Moin Willi
Eine kleine Anekdote zur Aufmunterung von einem, der es im Studium lernen musste: Wir hatten damals in den Kristallographiekursen immer Übungskästen mit Mineralproben, anhand deren typischer Kristallform (und weiterer Eigenschaften wie Bruch, Farbe, Strich etc.) die Studenten die einzelnen Minerale bestimmen sollten. Diese Kästen kamen auch in der Vor- und Hauptdiplomprüfung gelegentlich zum Einsatz (ok, im Vordiplom waren sie immer mit dabei). Ich war aus dem ganzen Studiengang der einzige Stundent (!), der auch privat Mineralien gesammelt und somit auch nicht wirklich Probleme mit diesen Kästen hatte. Alle anderen Studenten haben letztlich nur die Fächernummer und das dazugehörige Mineral auswendig gelernt. Bei meiner Vordiplomprüfung habe ich gegenüber meinem Prof. die Bemerkung gemacht, man könne ja mal die Proben austauschen oder einfach nur umsortieren. Mein Prof hat das jedoch in Befüchtung der dann sprunghaft ansteigenden Durchfallquote abgelehnt.
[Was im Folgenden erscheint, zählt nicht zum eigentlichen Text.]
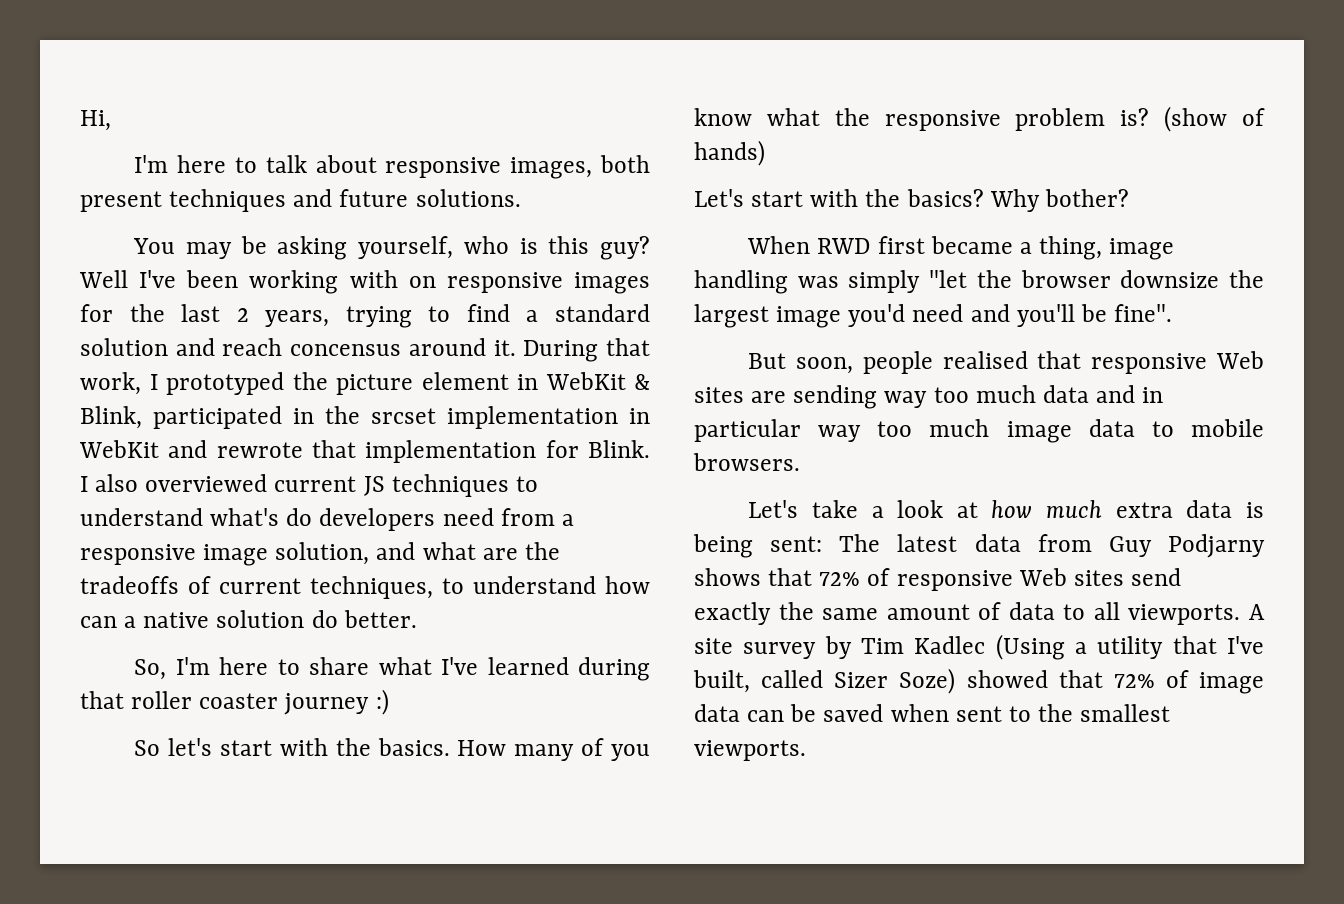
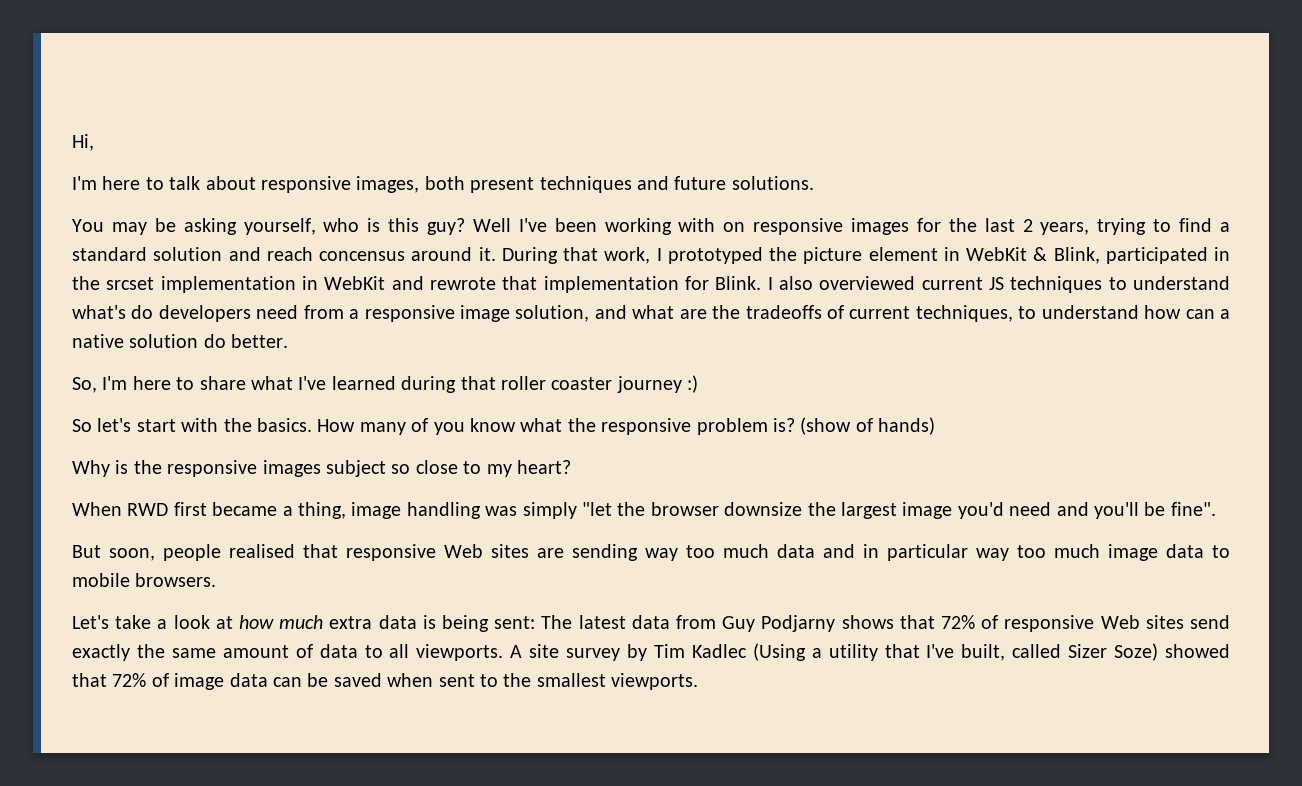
[694,189,1129,212] Let's start with the basics? Why bother? -> [72,460,571,477] Why is the responsive images subject so close to my heart?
Und ganz ehrlich: Was das Bestimmen nach einfachen, optischen Merkmalen betrifft, so dürfte jeder erfahrene Sammler die meisten Universitätsprofessoren im Bereich Geowissenschaften locker in die Tasche stecken können. Erfahrung ist gerade in unserem Gebiet oft gleichbedeutend mit Fachwissen. Die ganze Kristallographie ist zwar sehr hilfreich, wenn es um die Katalogisierung geht. Im Felde ist sie jedoch nur begrenzt anwendbar. Also, macht Dir nichts draus, Deine Erfahrung ist mindestens genauso viel wert wie der Kleber (für Nichtkenner: zu meiner Zeit war das die "Bibel" der Kristallographen).